Fogerty v. Quiktrip Corporation

CourtDistrict Court, E.D. Missouri
DecidedAugust 4, 2022
Docket4:21-cv-00060
StatusUnknown

This text of Fogerty v. Quiktrip Corporation (Fogerty v. Quiktrip Corporation) is published on Counsel Stack Legal Research, covering District Court, E.D. Missouri primary law. Counsel Stack provides free access to over 12 million legal documents including statutes, case law, regulations, and constitutions.

Bluebook
Fogerty v. Quiktrip Corporation, (E.D. Mo. 2022).

Opinion

UNITED STATES DISTRICT COURT EASTERN DISTRICT OF MISSOURI EASTERN DIVISION

PATRICK A. FOGERTY, ) ) Plaintiff, ) ) v. ) Case No. 4:21CV60 HEA ) QUIKTRIP CORPORATION, ) ) Defendant. )

OPINION, MEMORANDUM AND ORDER This matter is before the Court on Defendant’s Motion for Summary Judgment [Doc. No. 32]. Plaintiff filed his response in opposition to the Motion. For the reasons set forth below, the Motion will be denied. Facts and Background Plaintiff Patrick A. Fogerty filed this personal injury action against Defendant Quiktrip Corporation alleging one count of premises liability (Count I) and one count of negligence (Count II). Plaintiff contends he slipped and fell inside Defendant’s Quiktrip store due to an accumulation of liquid on the floor, and as a result of this fall, he suffered injuries. Defendant filed the instant motion, claiming it is entitled to summary judgment on both counts of Plaintiff’s Amended Complaint because Plaintiff cannot establish the elements of his claims. Defendant filed its Statement of Material Facts, to which Plaintiff responded and noted oppositions. Each party filed photographs and portions of deposition testimony with their respective memoranda. The following facts are undisputed: On September 2, 2020, at approximately 12:51 p.m., Plaintiff slipped and

fell inside Defendant's Quiktrip store (the “Quiktrip”), located at 4450 Meramec Bottom Road in St. Louis, Missouri. Plaintiff went to Defendant’s store to use the ATM. When Plaintiff arrived at the Quiktrip, he got out of the car and saw the

ground outside was wet. Plaintiff used caution as he walked toward the entrance of the Quiktrip.
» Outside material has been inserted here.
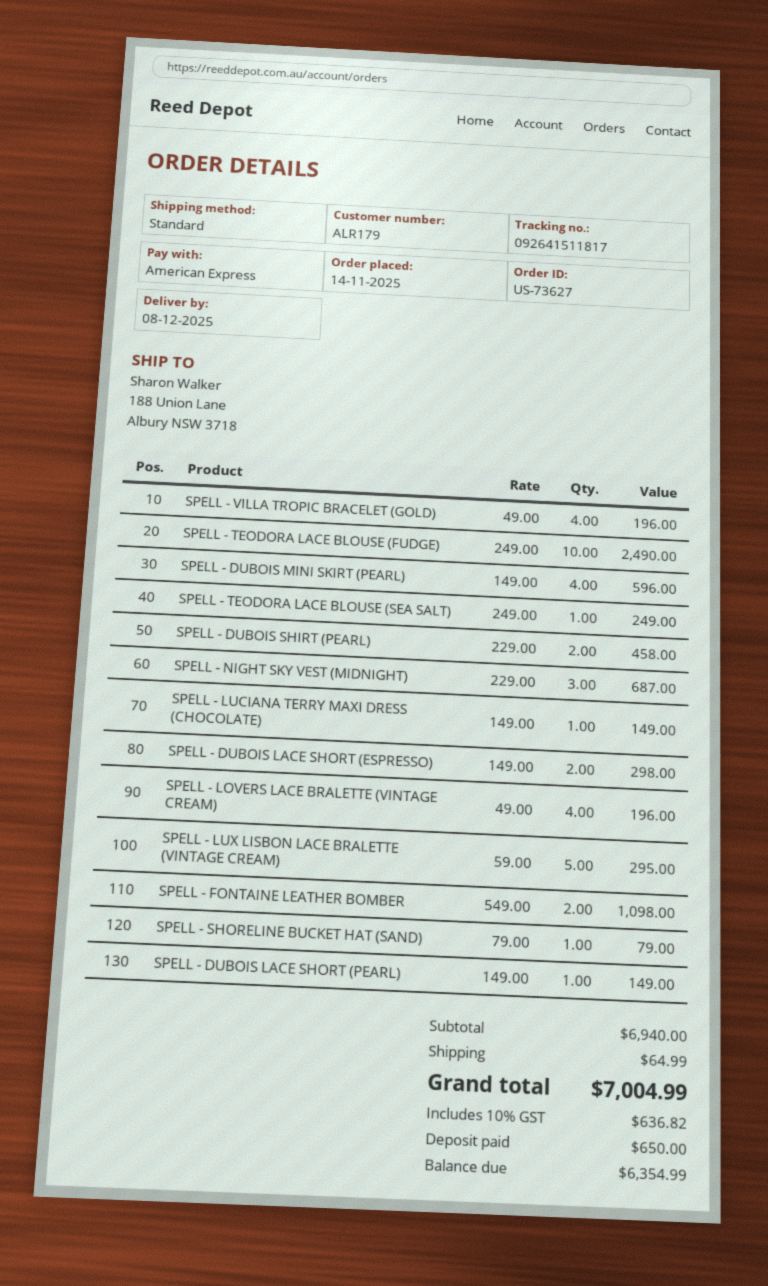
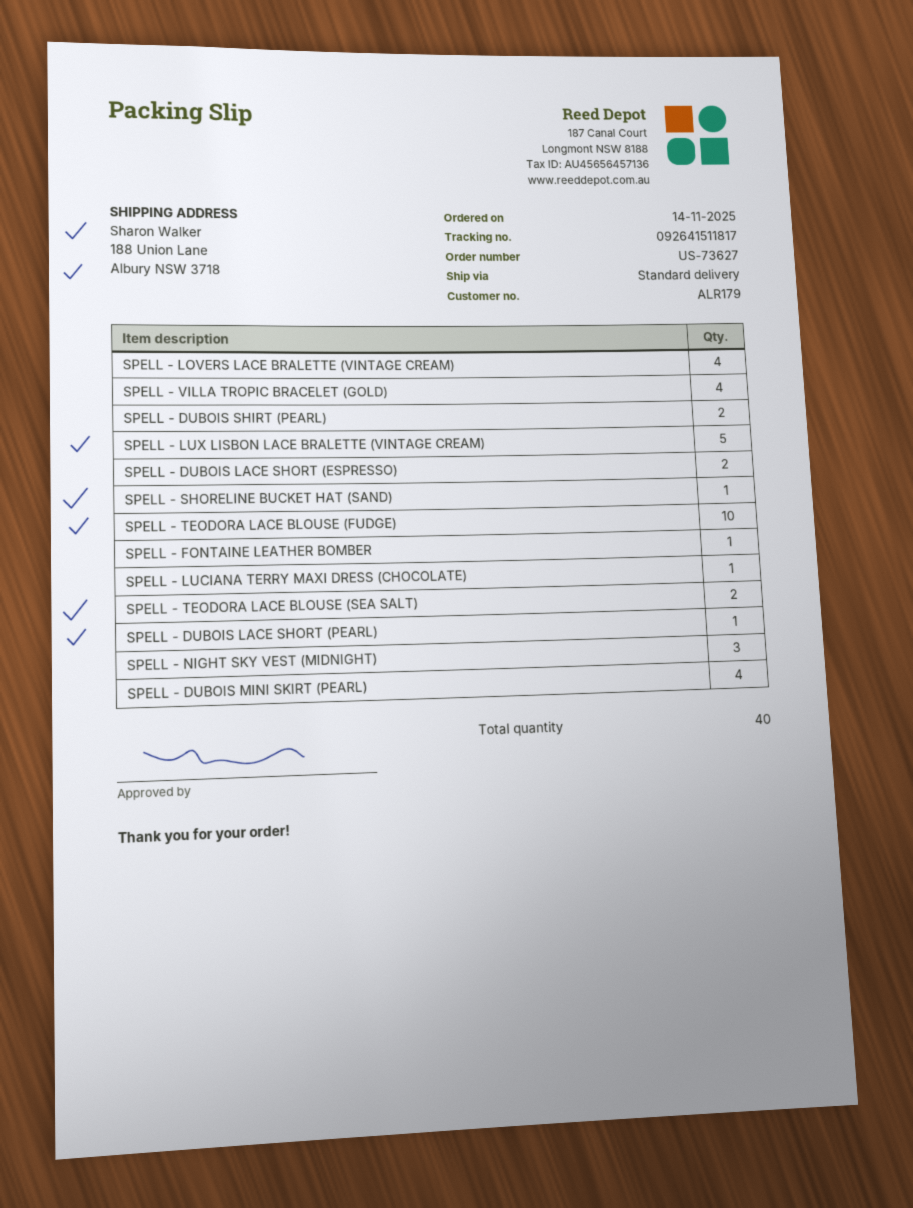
SPELL - TEODORA LACE BLOUSE (SEA SALT): 1 -> 2
SPELL - FONTAINE LEATHER BOMBER: 2 -> 1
When Plaintiff entered the QuikTrip, he noticed that the floor mat, which was placed immediately past the entrance, was wet. Plaintiff walked over to the entry mat on the floor. Once he stepped off the entry mat and onto the tile floor,

he slipped and fell. Summary Judgment Standard “Summary judgment is proper where the evidence, when viewed in a light

most favorable to the non-moving party, indicates that no genuine [dispute] of material fact exists and that the moving party is entitled to judgment as a matter of law.” Davison v. City of Minneapolis, Minn., 490 F.3d 648, 654 (8th Cir. 2007); Fed. R. Civ. P. 56(a). Summary judgment is not appropriate if there are

factual disputes that may affect the outcome of the case under the applicable substantive law. Anderson v. Liberty Lobby, Inc., 477 U.S. 242, 248 (1986). A dispute of material fact is genuine if the evidence would allow a reasonable jury to return a verdict for the non-moving party. Id. “The basic inquiry is whether it is so one-sided that one party must prevail as a matter of law.” Diesel Machinery, Inc. v. B.R. Lee Industries, Inc., 418 F.3d 820, 832 (8th Cir. 2005) (internal quotation marks and citation omitted). The moving party has the initial burden of

demonstrating the absence of a genuine issue of material fact. Torgerson v. City of Rochester, 643 F.3d 1031, 1042 (8th Cir. 2011) (citation omitted). Once the moving party has met its burden, “[t]he nonmovant must do more than simply

show that there is some metaphysical doubt as to the material facts and must come forward with specific facts showing that there is a genuine issue for trial.” Id. (internal quotation marks and citation omitted). To survive a motion for summary judgment, the “nonmoving party must

‘substantiate his allegations with sufficient probative evidence [that] would permit a finding in [his] favor based on more than mere speculation, conjecture, or fantasy.’” Putman v. Unity Health System, 348 F.3d 732, 733-34 (8th Cir. 2003)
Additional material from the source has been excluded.